Dünyada sözde radikal İslam’la mücadele etmek istediğini öne süren batı ülkelerinin aslında İslam ile terör ifadelerini bir araya getirmek için ne tür kurgular hayata geçirdikleri herkesin malumu… Bizzat ABD Başkanının “DEAŞ’ı Obama ve Clinton kurdu” cümlesi hepimizin hafızalarında… DEAŞ’ın zirve yaptığı dönemlerde Fransız LaFarge Şirketinin örgütü nasıl finanse ettiği yine ortaya çıkan gerçekliklerden birisi…
(Eylül 2017’de bu köşede “ABD’nin gayrimeşru çocukları” başlığıyla yazdığım köşe yazısında –ki bu ifade daha sonra yaygın şekilde kullanılmaya başlandı- Batı’nın “İslami Terör” ifadesini olgunlaştırırken aynı anda bunu bölgesel hedefleri için nasıl kullandığını da analiz etmeye çalışmıştım.)
Batının temel hedefi “radikal İslam ve radikal İslami örgütler” kavramlarıyla ve yine sözde bunlarla mücadele adı altında sahada amaçlarına ulaşmaktır.
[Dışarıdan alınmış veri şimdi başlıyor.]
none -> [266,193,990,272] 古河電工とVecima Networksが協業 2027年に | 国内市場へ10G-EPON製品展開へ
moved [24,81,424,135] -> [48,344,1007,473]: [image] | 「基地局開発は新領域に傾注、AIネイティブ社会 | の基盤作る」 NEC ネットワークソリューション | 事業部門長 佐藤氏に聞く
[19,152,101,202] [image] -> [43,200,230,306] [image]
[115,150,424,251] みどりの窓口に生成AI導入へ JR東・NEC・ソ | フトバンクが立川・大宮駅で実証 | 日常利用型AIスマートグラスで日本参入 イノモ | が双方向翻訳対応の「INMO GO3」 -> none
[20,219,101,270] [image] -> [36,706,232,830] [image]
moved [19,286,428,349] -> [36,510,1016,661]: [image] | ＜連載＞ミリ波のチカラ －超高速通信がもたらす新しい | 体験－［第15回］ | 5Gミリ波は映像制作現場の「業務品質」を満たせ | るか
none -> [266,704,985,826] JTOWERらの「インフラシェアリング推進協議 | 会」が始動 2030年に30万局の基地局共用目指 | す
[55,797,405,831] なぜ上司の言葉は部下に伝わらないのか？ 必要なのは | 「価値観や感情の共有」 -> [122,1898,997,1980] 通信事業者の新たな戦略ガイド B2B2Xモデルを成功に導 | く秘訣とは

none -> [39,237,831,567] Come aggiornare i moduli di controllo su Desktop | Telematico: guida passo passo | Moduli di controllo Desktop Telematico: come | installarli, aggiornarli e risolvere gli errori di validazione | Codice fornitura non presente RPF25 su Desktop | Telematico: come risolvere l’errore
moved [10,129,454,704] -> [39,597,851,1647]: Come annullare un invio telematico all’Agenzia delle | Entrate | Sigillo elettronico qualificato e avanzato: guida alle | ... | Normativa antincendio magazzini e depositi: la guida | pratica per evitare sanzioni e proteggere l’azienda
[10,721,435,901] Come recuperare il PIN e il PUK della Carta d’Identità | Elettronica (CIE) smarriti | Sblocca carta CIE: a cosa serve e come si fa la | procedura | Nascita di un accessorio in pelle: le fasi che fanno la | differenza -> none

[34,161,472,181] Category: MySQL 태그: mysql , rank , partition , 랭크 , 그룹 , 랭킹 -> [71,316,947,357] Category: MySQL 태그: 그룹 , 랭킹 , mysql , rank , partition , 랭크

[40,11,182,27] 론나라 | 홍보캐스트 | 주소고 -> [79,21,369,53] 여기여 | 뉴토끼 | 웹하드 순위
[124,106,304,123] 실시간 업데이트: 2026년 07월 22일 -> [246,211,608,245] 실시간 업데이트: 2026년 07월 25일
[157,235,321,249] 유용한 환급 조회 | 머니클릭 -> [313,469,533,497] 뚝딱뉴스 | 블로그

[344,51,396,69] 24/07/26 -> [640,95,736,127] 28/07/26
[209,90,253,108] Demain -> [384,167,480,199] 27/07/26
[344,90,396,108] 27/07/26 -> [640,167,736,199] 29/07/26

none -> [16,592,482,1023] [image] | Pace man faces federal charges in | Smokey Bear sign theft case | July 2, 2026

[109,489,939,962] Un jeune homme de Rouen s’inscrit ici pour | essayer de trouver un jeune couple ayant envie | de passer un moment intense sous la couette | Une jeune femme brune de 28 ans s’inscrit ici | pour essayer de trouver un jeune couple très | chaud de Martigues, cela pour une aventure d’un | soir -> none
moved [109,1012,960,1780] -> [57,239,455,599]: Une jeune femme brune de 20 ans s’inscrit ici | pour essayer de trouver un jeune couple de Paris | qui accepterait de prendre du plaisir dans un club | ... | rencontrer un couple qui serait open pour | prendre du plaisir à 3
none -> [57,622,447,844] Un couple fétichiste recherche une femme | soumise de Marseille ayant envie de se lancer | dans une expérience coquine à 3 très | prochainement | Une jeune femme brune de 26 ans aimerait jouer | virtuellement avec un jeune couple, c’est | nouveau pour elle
DEAŞ’la mücadele bahanesiyle Suriye’de terör örgütü PKK nasıl uluslararası kamuoyuna “özgürlük savaşçıları”, Libya’da darbeci Hafter nasıl uluslararası kamuoyuna “Libya’nın kurtarıcısı” gibi lanse edilmek istendiyse birçok farklı amaç içinde bu algı kullanıldı ve kullanılıyor. Hatta kendi ülke insanlarını “disipline etmek” için bile bu algıyı, beraberinde bu örgütleri kullandılar. Şimdi kendi ülkesinde hiçbir zaman İslami değerlere saygı göstermemiş bir proje devlet adamı İslam hakkında yorum yapma hadsizliğini gösteriyor.
Ülkesinde İslam’a ve İslam dinine hakaret edilirken bunu “özgürlük” olarak niteleyenler kendi inançlarına veya düşüncelerine en ufak bir eleştiri getirildiğinde tahammülsüzlükte zirve yapıyorlar. Charlie Hedbo Dergisi’nin İslam’a ve Peygamber Efendimize yönelik saygısızlıklarını “Bu bir basın özgürlüğü meselesidir ve ben özgürlükleri savunmak için buradayım” sözleriyle değerlendiren, geçmişi soykırım ve insani dramlarla dolu bir ülkenin lideri olan Macron, temelinde insan, sevgi, hoşgörü, yardımlaşma olan dinimiz hakkında yorum yapabilecek son kişilerden birisidir.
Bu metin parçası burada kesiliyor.